The contractor building the Silver Line Metro extension faces millions of dollars in fines if it fails to complete the project by an April deadline.
Officials from the Metropolitan Washington Airports Authority met Tuesday with Dulles Transit Partners, the contractor building the first phase of the $5.6 billion rail line — just one day after MWAA informed DTP that more work was needed before the rail line could be considered complete. The two sides discussed the project and the next steps, and were scheduled to meet again Wednesday.
DTP had submitted documents Feb. 7 stating that its work was finished, raising hopes that the project could be turned over to Metro this month and that passenger service could begin in the spring.
But after a 15-day review, MWAA said that the contractor had failed to meet seven of 12 criteria set out in its contract. Issues ranged from missing safety certificates to problems with the automatic train control system — a key safety component that controls train movement and speed, and an issue that has dogged the project for months. There also were problems with elevators and escalators at the rail stations, MWAA officials said.
Pat Nowakowski, executive director of the rail project, said he did not know how long it might take DTP to complete its work. Officials at DTP declined to comment on the matter except in an e-mailed statement.
“We received MWAA’s decision late this afternoon and are now reviewing the information,” said the statement sent late Monday. “We will work with MWAA to resolve any outstanding matters as our focus is on the successful delivery of this signature project to the people of northern Virginia and the Washington metropolitan area.”
DTP needs to finish the work within seven months of the agreed upon completion date of Sept. 9, 2013. If the work is not finished within that time, starting roughly April 10, DTP would face a $25,000-a-day penalty until the work is done. If the project is not completed 92 days after that April date, the contractor would have to pay roughly $2.3 million in fines, plus an additional $75,000 a day.
Ultimately, if the project is delayed more than six months from that April date, DTP could be required to pay more than $9 million total. Under the terms of the contract, the payments are capped at $60 million.
Had DTP completed the project earlier than scheduled, it could have reaped financial rewards of up to $10 million.

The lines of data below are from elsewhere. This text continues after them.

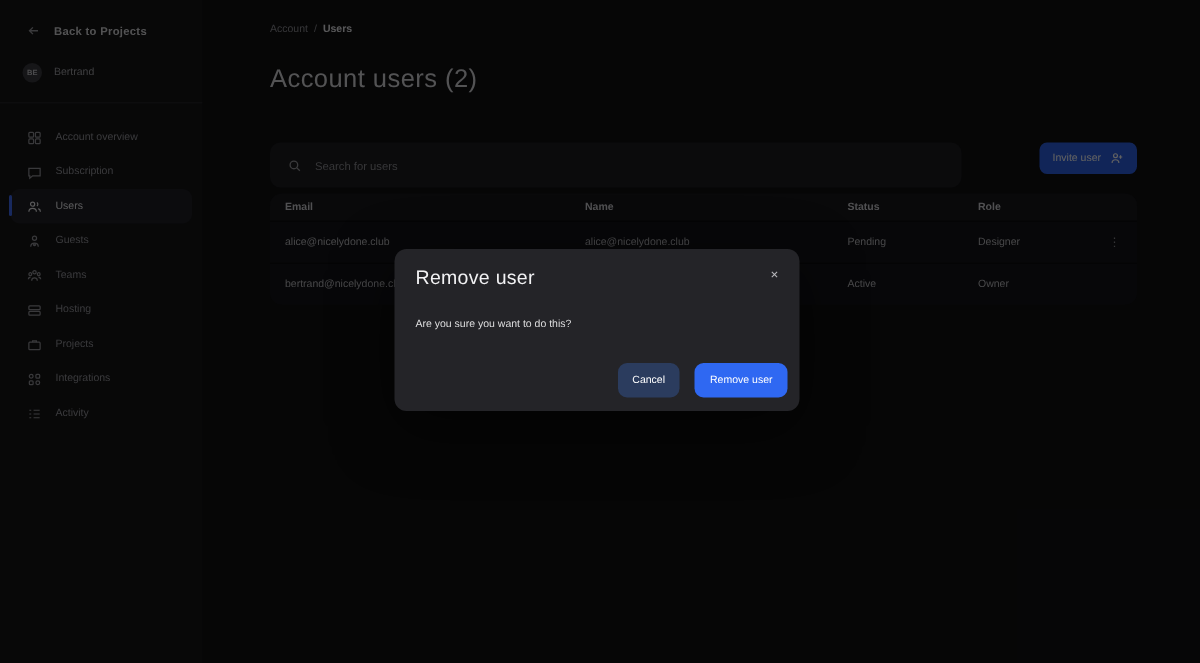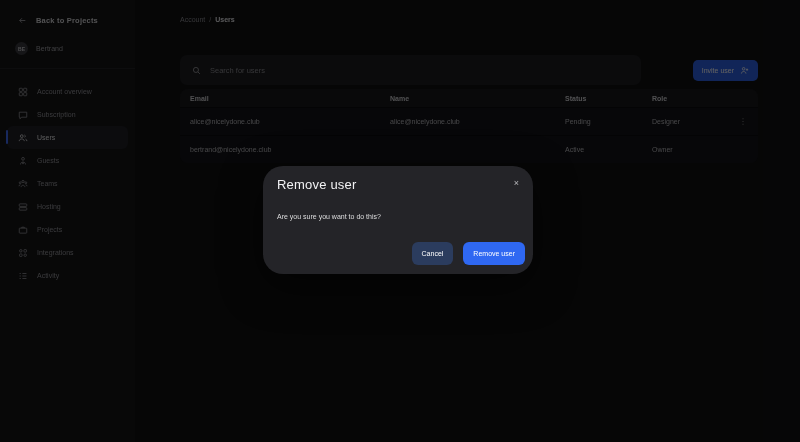--- a/index.html
+++ b/index.html
@@ -182,6 +182,7 @@
     <span class="crumb-current">Users</span>
   </div>
 
+  <div class="page-title">Account users (2)</div>
 
   <div class="toolbar">
     <div class="search">

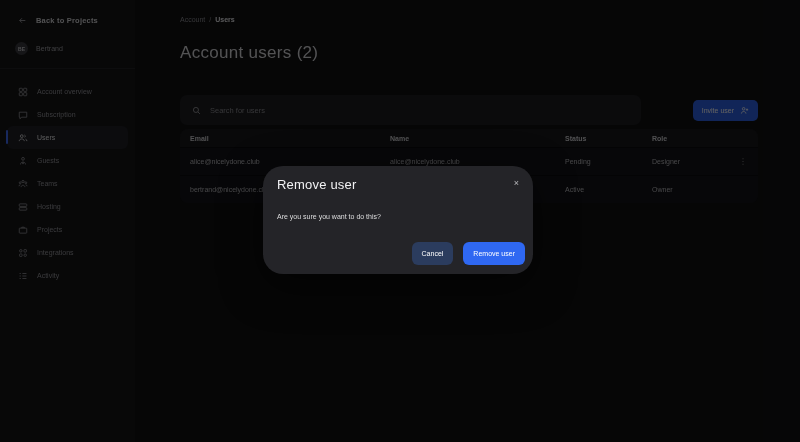--- a/index.html
+++ b/index.html
@@ -30,7 +30,7 @@
   .breadcrumb{padding-top:16px;font-size:7px;color:#8e8e93;display:flex;gap:4px;align-items:center;}
   .crumb-current{color:#e8e8eb;font-weight:700;}
   .page-title{margin-top:20px;font-size:17px;font-weight:400;color:#d9d9dc;letter-spacing:.3px;}
-  .toolbar{margin-top:32px;width:578px;display:flex;align-items:center;}
+  .toolbar{margin-top:32px;width:578px;display:flex;}
   .search{width:461px;height:30px;background:#1d1d20;border-radius:7px;display:flex;
     align-items:center;gap:7px;padding-left:12px;box-sizing:border-box;}
   .search input{background:transparent;border:none;outline:none;color:#cfcfd3;font-size:7.5px;

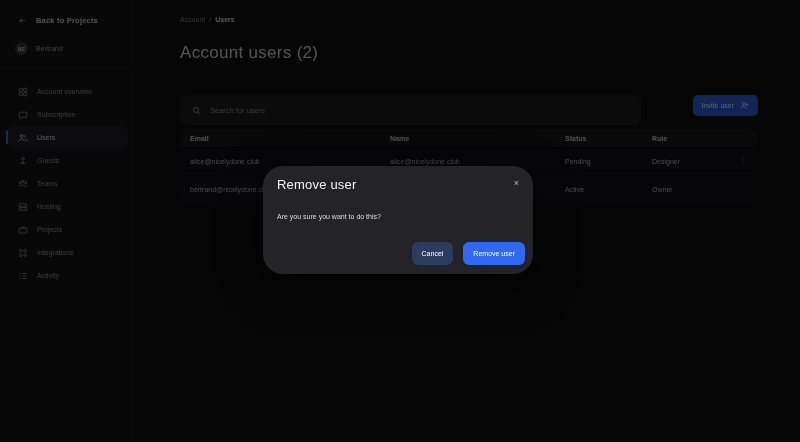--- a/index.html
+++ b/index.html
@@ -50,7 +50,7 @@
   
   .overlay{position:absolute;inset:0;background:rgba(0,0,0,0.62);z-index:5;}
   .modal{position:absolute;left:263px;top:166px;width:270px;height:108px;z-index:10;
-    background:#242428;border-radius:20px;box-shadow:0 12px 40px rgba(0,0,0,.55);
+    background:#242428;border-radius:8px;box-shadow:0 12px 40px rgba(0,0,0,.55);
     box-sizing:border-box;padding:11px 8px 9px 14px;}
   .modal-title{font-size:13px;font-weight:400;color:#f2f2f4;letter-spacing:.2px;}
   .modal-close{position:absolute;top:11px;right:12px;background:none;border:none;color:#b9b9bd;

Once MWAA certifies that DTP has completed its work, it will work with Metro to determine when officials there will take control of the Silver Line. While MWAA is responsible for managing construction of the rail line, Metro will operate it. Once Metro takes control of the rail line, it has 90 days to complete its testing and training.
Metro officials, who are responsible for determining when Silver Line service will begin, have been tight-lipped about a start date and would not comment on how this latest delay might impact their plans. However, given this latest report, it’s possible that the start of passenger service could be pushed into the summer.
The first phase of the Silver Line will include five stops, four in Tysons Corner and one at Wiehle Avenue in Reston. The majority of the costs for the new rail line will be paid for by Dulles Toll Road users.